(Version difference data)

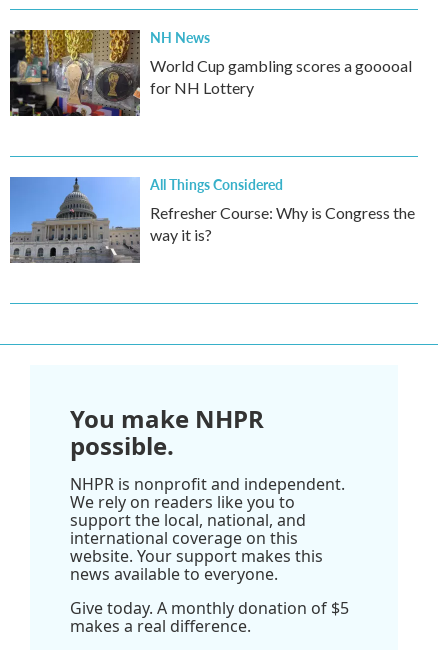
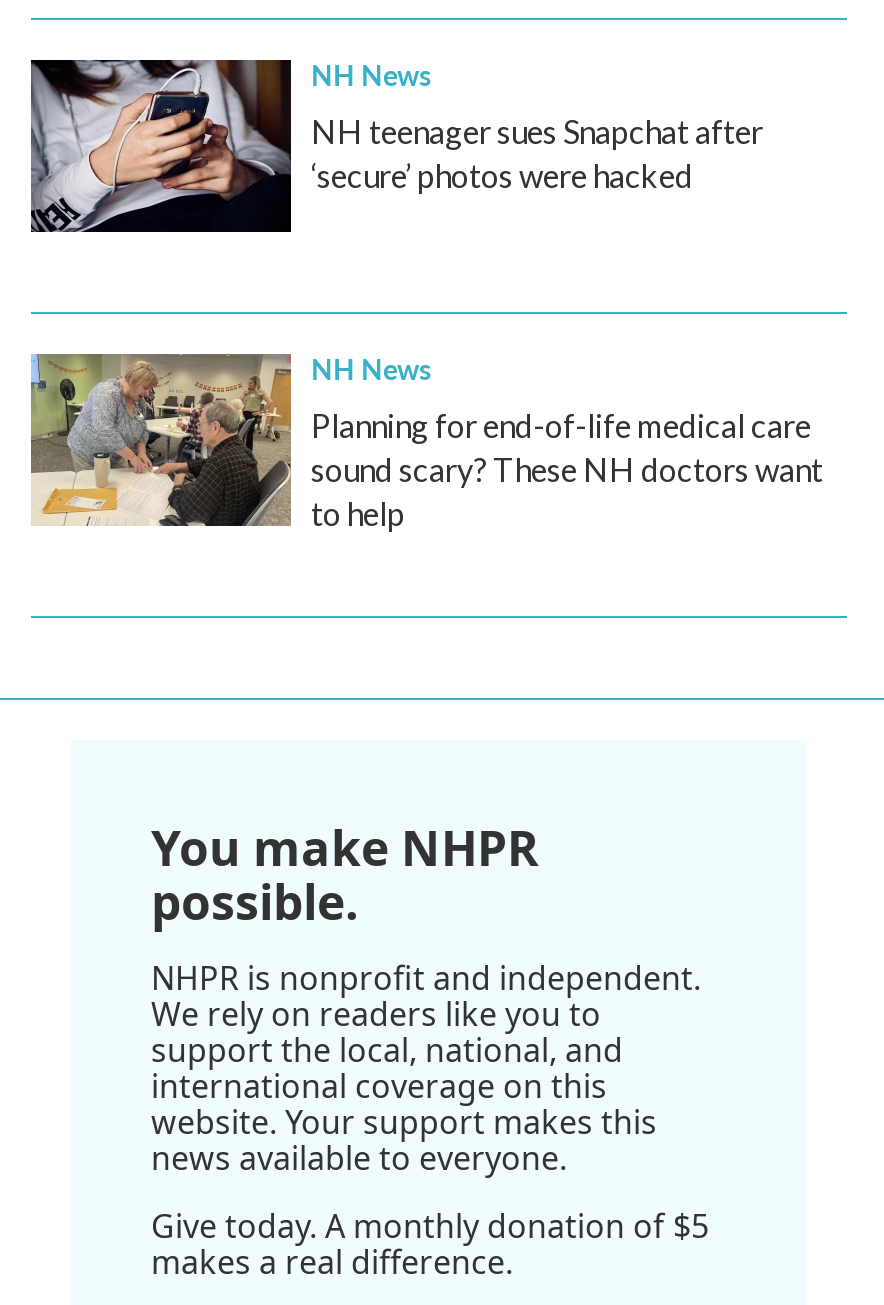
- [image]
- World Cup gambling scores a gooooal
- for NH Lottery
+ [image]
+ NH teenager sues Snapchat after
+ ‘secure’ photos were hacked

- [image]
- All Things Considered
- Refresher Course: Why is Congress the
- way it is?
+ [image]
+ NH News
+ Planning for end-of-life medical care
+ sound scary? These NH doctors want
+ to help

◆ WHAT THE TASK ASKS: Omit each image and transcribe the remaining records word for word.

◆ OUTPUT BELOW:
- [image]
- World Cup gambling scores a gooooal
- for NH Lottery
+ [image]
+ NH teenager sues Snapchat after
+ ‘secure’ photos were hacked

- [image]
- All Things Considered
- Refresher Course: Why is Congress the
- way it is?
+ [image]
+ NH News
+ Planning for end-of-life medical care
+ sound scary? These NH doctors want
+ to help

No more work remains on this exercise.